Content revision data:
■ ■ ■

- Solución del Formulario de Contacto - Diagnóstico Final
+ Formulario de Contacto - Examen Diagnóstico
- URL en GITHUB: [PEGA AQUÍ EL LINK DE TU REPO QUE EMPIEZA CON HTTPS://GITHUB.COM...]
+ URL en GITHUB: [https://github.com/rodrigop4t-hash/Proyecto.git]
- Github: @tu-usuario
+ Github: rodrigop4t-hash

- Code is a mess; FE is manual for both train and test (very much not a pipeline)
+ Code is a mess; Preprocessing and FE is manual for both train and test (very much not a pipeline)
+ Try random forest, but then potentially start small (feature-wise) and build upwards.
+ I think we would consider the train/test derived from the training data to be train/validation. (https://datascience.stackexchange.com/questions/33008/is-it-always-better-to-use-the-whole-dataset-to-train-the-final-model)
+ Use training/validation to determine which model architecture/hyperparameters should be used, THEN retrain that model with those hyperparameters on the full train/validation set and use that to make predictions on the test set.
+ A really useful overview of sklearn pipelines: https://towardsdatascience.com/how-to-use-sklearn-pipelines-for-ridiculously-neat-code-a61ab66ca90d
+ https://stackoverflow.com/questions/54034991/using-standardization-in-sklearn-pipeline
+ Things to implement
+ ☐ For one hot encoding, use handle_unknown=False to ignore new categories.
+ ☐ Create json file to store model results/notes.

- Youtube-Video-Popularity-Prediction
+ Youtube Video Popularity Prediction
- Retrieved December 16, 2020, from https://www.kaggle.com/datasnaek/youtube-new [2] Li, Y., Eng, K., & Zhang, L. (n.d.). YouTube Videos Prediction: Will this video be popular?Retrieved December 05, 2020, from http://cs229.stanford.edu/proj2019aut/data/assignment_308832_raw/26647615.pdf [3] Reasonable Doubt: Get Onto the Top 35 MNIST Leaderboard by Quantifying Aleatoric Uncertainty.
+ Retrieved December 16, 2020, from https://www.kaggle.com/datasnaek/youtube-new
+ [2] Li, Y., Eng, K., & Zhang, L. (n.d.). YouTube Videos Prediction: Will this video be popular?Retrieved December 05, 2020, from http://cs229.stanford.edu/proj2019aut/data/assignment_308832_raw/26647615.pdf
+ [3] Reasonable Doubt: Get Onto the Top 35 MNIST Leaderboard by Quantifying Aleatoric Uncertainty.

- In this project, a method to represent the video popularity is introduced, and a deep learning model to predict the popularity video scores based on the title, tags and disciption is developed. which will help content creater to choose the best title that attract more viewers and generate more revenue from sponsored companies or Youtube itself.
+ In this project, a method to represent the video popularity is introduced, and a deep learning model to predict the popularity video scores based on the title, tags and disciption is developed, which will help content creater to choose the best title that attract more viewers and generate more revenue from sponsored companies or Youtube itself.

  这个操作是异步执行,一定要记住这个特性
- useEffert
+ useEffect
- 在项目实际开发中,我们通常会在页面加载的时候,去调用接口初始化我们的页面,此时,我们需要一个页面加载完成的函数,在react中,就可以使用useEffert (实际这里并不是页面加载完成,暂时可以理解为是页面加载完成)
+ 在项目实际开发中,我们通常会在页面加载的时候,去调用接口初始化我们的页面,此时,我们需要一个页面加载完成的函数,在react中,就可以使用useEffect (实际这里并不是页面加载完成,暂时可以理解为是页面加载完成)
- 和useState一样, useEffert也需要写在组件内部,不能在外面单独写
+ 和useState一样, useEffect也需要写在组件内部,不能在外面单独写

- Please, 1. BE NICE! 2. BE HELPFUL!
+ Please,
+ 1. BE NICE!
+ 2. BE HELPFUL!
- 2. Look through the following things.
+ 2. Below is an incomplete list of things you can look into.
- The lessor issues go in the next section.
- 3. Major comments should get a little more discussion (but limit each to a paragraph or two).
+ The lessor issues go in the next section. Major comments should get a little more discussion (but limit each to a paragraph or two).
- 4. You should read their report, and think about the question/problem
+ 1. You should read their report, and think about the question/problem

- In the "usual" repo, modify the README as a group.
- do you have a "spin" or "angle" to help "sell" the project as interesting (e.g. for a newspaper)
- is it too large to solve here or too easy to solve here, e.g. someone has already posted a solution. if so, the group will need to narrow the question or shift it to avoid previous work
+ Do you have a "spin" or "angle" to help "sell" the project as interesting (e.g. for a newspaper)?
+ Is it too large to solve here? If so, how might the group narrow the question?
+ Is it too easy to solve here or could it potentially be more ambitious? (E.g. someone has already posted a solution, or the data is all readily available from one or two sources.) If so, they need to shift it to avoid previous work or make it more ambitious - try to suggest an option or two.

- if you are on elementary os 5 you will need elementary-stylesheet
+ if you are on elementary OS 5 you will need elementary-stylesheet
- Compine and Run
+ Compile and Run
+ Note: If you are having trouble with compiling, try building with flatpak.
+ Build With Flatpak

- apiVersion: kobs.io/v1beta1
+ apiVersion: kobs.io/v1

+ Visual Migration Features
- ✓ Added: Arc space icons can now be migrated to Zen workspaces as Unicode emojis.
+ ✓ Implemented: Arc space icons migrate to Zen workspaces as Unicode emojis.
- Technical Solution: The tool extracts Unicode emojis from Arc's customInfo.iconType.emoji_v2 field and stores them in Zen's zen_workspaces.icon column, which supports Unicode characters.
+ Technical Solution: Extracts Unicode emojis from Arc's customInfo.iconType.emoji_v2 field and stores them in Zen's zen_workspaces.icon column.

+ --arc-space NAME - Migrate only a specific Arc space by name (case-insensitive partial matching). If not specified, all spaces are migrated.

■ ■ ■

[WHAT THE TASK REQUIRES]
Tally how many lines of the data include the word "mess". Write the number and nothing else.

[REPLY]
2